Рихтер только сделал глоток шампанского, когда к группе подошел человек в строгой форме с холодным выражением лица. Это был один из информаторов штаба — тот, чье появление никогда не предвещало ничего хорошего. Он вручил каждому из троих капитанов плотный конверт, сухо пожелал удачи и исчез так же быстро, как появился.

Рихтер медленно открыл конверт, ощущая, как его сердце начинает биться чаще. На белом листе черным по белому было напечатано:

"Приказ: Подготовить подводную лодку к переходу через Ла-Манш. 26 декабря к 03:00 присоединиться к группе конвоя подлодок в 35 км к югу от Хельголандской бухты. После входа в пролив Дувра рассредоточиться и продолжить движение к Испанофран. Ваша цель — усилить Атлантический флот союзников и нарушить морскую логистику Королевства Альбион. Подробная информация и приказы будут выданы перед походом и присланы через радиограмму."

Рихтер перечитал текст еще раз, но от этого смысл не изменился. Он почувствовал, как невидимая тяжесть опускается на плечи.

— Ла-Манш, — пробормотал он, оглянувшись на Лука и Ендрасса.

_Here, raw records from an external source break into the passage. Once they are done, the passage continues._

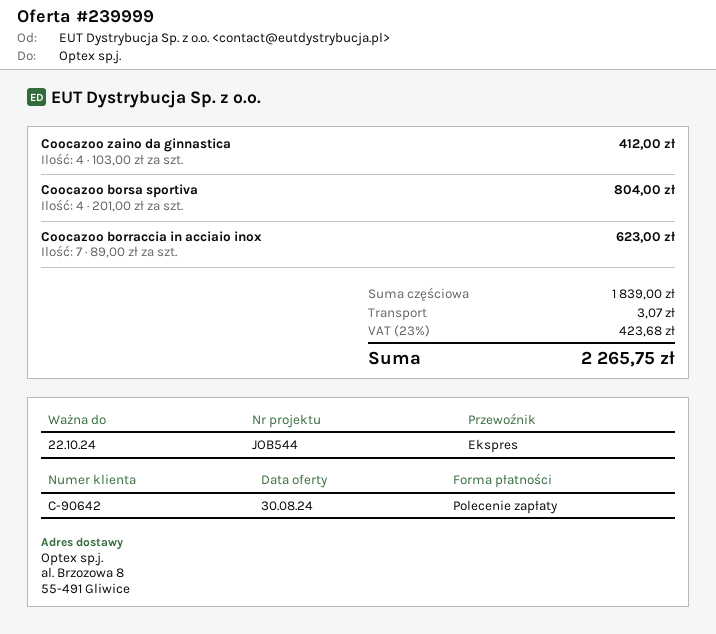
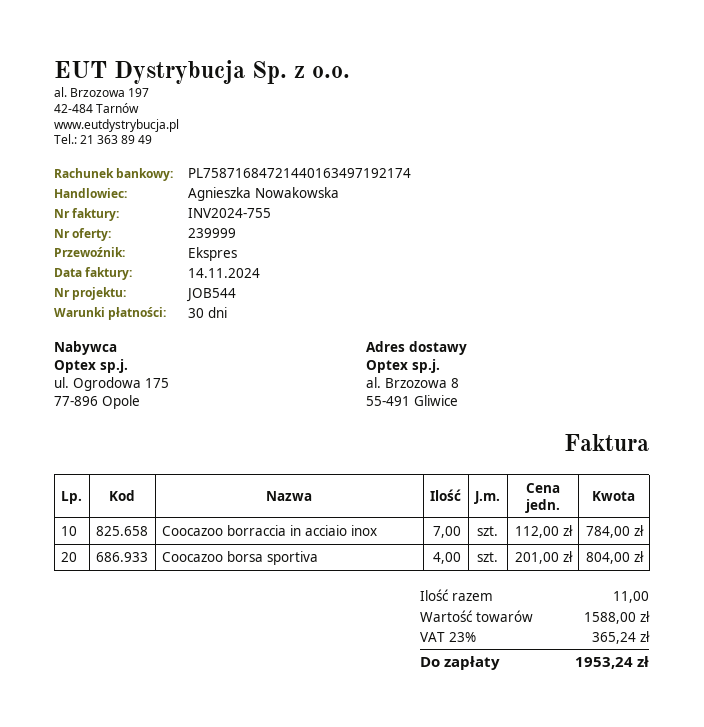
Coocazoo zaino da ginnastica: 4 x 103.00 = 412.00 -> none
Coocazoo borraccia in acciaio inox: 7 x 89.00 = 623.00 -> 7 x 112.00 = 784.00
subtotal: 1839.00 -> 1588.00
shipping: 3.07 -> none
tax: 23% = 423.68 -> 23% = 365.24
total: 2265.75 -> 1953.24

Ганс Лук, казалось, тоже потерял весь энтузиазм, который еще недавно наполнял его голос. Он молча посмотрел на приказ, а затем спрятал его обратно в конверт. Его улыбка исчезла, уступив место мрачной сосредоточенности.

— Они хотят, чтобы мы прошли через этот ад? — тихо произнес Лук. — Ла-Манш кишит эсминцами Альбиона, береговые батареи Дувра... Да там целая крепость.

Энгельберт Ендрасс, напротив, оставался невозмутимым. Его лицо было холодным и непроницаемым, но даже он не смог скрыть тени напряжения в глазах.

— Это самоубийство, — наконец сказал Рихтер, обращаясь к обоим. — Они хотят, чтобы мы пробрались через самый охраняемый пролив на планете. А после этого еще и дошли до Испанофран.

Лук тихо выругался, его кулак сжался так, что костяшки побелели.
— Удачи нам всем, — саркастично бросил он.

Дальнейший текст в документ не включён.